Whenever a line contains the string "dimensiones", copy it out of the entries.

───

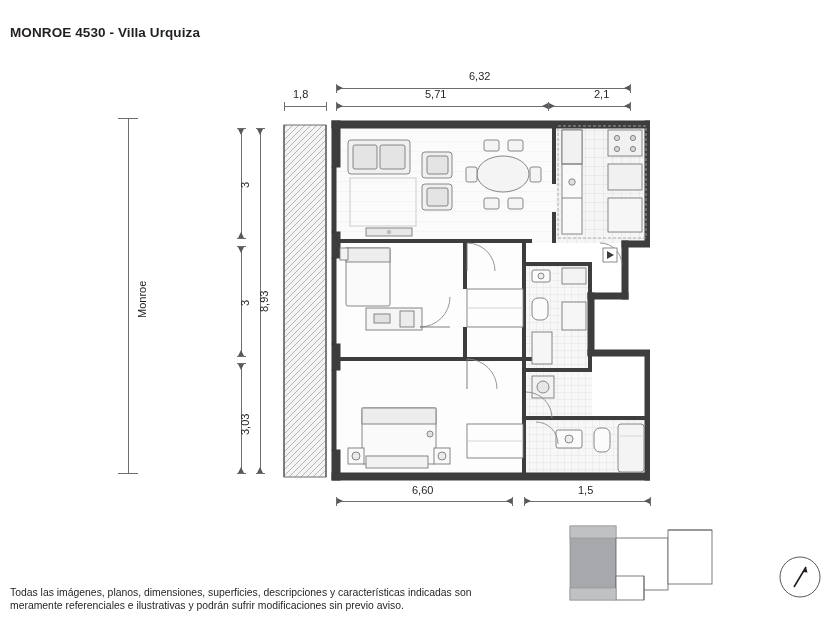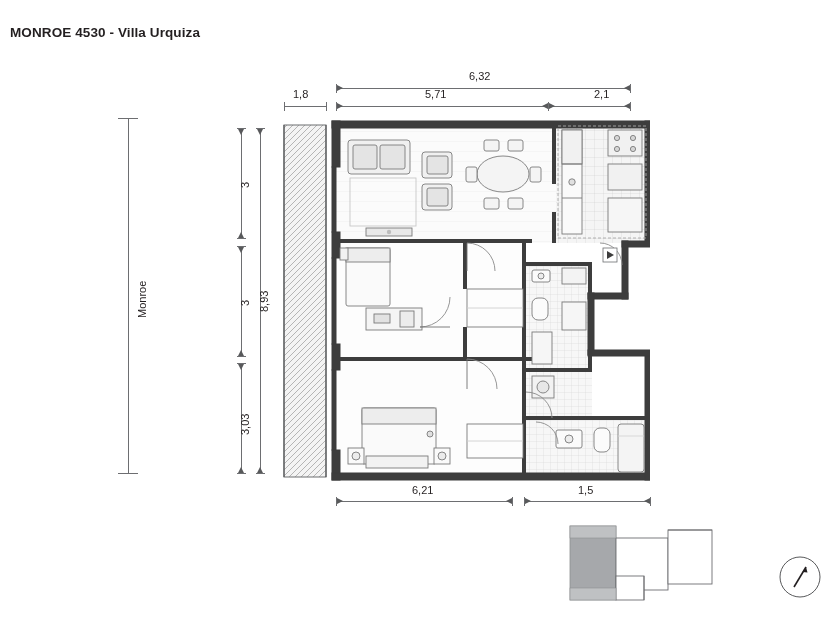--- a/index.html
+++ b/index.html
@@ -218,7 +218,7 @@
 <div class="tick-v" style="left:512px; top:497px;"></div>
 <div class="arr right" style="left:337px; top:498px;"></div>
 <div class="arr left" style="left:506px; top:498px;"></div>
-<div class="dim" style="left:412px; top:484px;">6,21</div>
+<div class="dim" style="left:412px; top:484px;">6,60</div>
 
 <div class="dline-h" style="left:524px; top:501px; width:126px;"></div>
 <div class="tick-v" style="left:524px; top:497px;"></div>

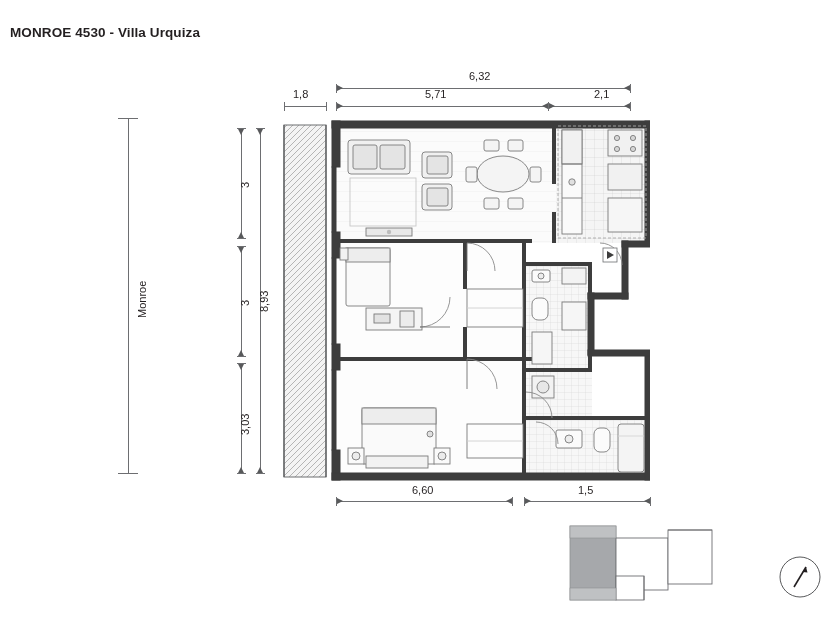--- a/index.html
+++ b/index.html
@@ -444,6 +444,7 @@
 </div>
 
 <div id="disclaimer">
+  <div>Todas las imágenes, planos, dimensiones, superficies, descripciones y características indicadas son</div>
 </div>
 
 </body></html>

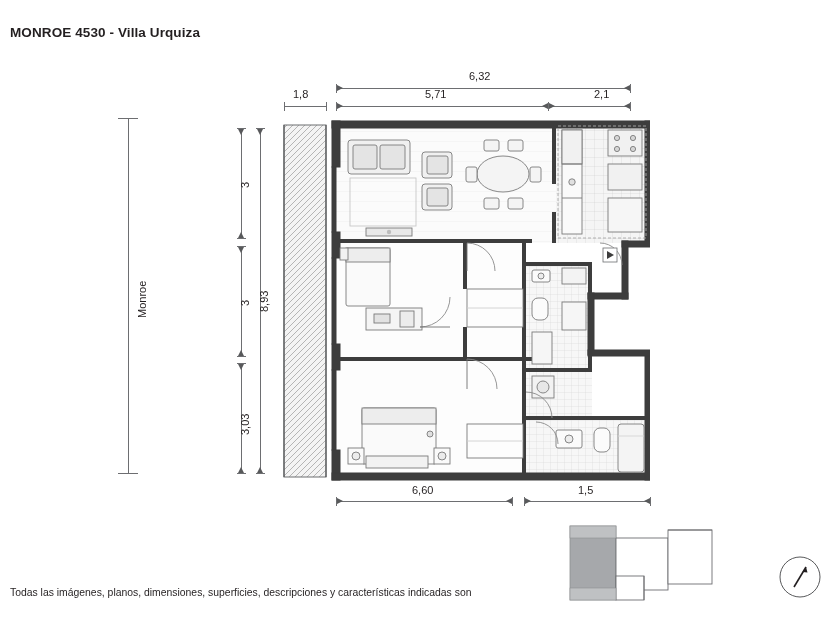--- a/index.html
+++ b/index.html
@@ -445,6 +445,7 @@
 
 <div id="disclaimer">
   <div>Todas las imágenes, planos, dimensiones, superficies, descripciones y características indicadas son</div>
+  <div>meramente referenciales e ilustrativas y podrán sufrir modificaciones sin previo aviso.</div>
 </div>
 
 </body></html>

───

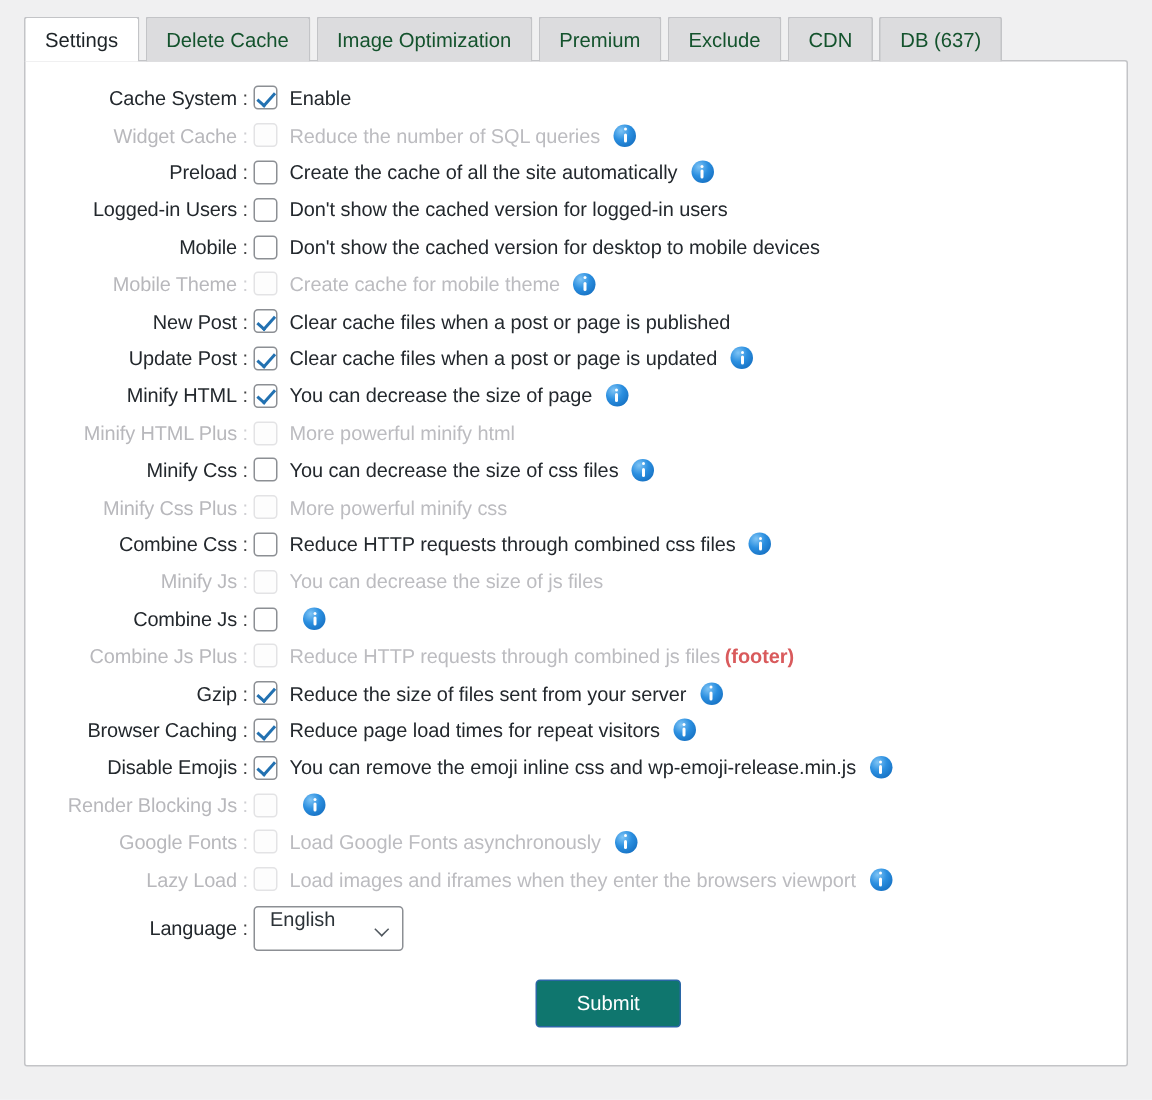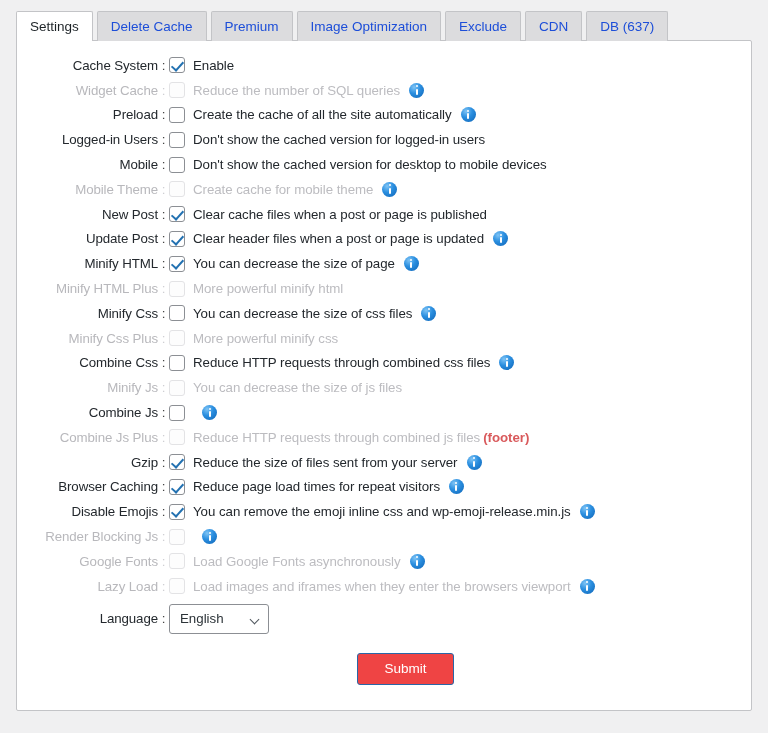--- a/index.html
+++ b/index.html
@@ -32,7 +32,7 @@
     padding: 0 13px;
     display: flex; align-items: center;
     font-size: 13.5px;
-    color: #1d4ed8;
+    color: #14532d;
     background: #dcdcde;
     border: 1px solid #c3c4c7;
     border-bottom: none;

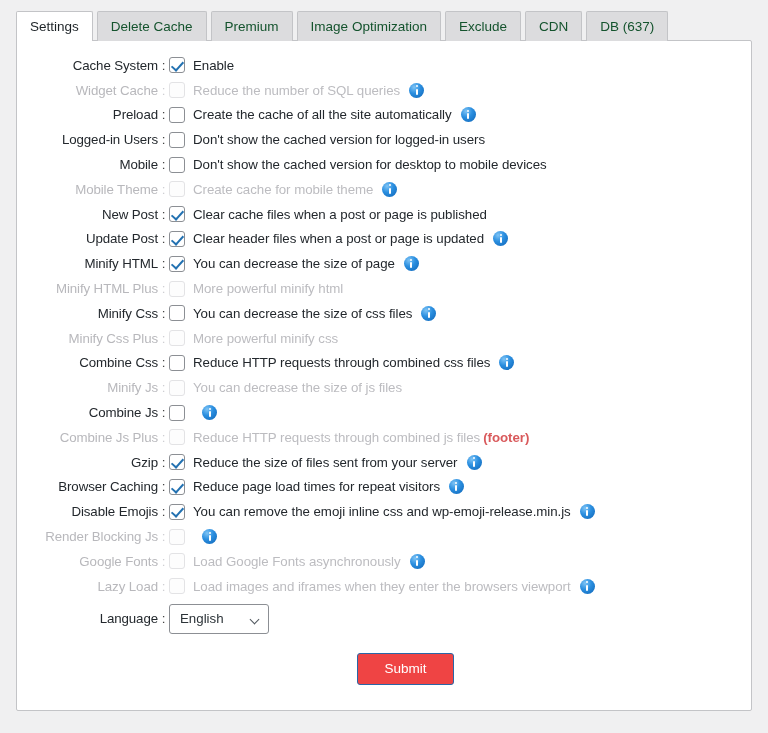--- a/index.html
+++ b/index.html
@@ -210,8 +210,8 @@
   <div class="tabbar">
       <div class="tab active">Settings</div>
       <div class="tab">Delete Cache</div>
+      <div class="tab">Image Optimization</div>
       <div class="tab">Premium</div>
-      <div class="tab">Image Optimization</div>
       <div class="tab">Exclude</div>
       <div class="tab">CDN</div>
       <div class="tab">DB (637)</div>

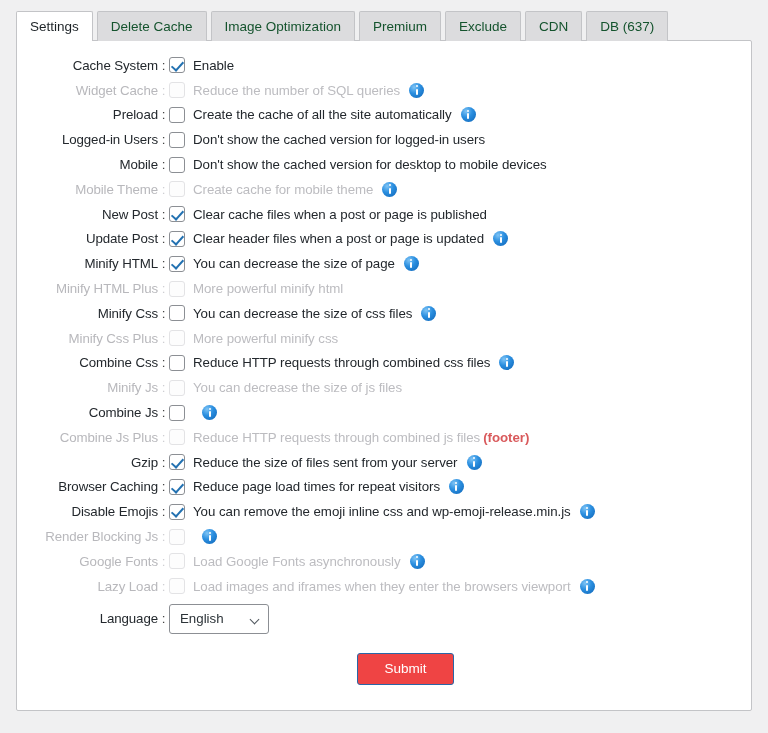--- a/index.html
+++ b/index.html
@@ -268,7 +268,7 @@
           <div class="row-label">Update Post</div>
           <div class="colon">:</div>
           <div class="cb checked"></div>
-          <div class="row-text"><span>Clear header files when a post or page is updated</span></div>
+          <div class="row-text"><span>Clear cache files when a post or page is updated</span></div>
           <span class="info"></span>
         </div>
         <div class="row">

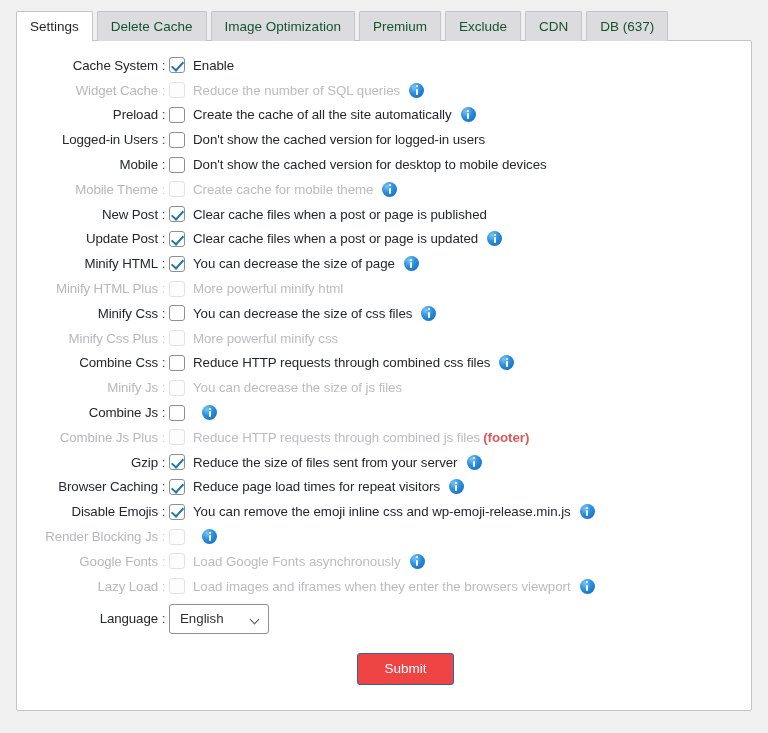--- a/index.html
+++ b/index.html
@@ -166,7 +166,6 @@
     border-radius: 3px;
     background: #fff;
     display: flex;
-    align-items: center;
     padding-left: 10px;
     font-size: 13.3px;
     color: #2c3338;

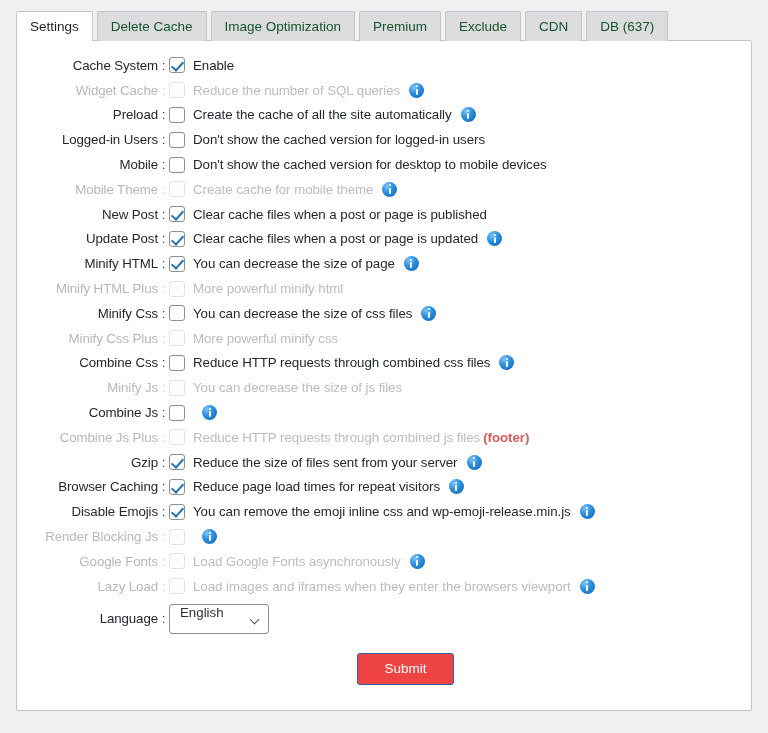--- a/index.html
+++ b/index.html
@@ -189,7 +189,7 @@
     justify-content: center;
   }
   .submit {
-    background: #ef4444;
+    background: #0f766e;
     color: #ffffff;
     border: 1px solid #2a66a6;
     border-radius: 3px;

───

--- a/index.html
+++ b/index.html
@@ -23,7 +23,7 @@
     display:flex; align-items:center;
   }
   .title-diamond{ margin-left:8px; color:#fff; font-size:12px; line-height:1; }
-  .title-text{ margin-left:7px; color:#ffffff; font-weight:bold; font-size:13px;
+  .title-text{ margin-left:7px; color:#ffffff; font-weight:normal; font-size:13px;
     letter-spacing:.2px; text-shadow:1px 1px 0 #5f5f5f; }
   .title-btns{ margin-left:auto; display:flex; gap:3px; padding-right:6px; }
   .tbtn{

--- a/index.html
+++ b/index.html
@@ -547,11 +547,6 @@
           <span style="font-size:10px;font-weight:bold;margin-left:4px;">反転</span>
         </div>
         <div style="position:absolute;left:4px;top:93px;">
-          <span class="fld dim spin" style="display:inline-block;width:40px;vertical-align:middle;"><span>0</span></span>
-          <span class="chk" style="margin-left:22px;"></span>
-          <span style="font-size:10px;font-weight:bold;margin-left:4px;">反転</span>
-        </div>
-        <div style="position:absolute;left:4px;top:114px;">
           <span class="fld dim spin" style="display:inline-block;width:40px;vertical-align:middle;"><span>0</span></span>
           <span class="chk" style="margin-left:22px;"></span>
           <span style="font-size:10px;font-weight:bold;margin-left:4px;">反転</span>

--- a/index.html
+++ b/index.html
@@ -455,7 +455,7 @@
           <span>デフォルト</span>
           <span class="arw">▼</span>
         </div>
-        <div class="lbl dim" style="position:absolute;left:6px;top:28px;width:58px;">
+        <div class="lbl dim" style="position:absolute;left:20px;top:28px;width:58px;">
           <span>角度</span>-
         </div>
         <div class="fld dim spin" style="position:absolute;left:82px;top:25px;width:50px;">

───

[RESPONSE AREA]
+  <div>Todas las imágenes, planos, dimensiones, superficies, descripciones y características indicadas son</div>
   <div>Todas las imágenes, planos, dimensiones, superficies, descripciones y características indicadas son</div>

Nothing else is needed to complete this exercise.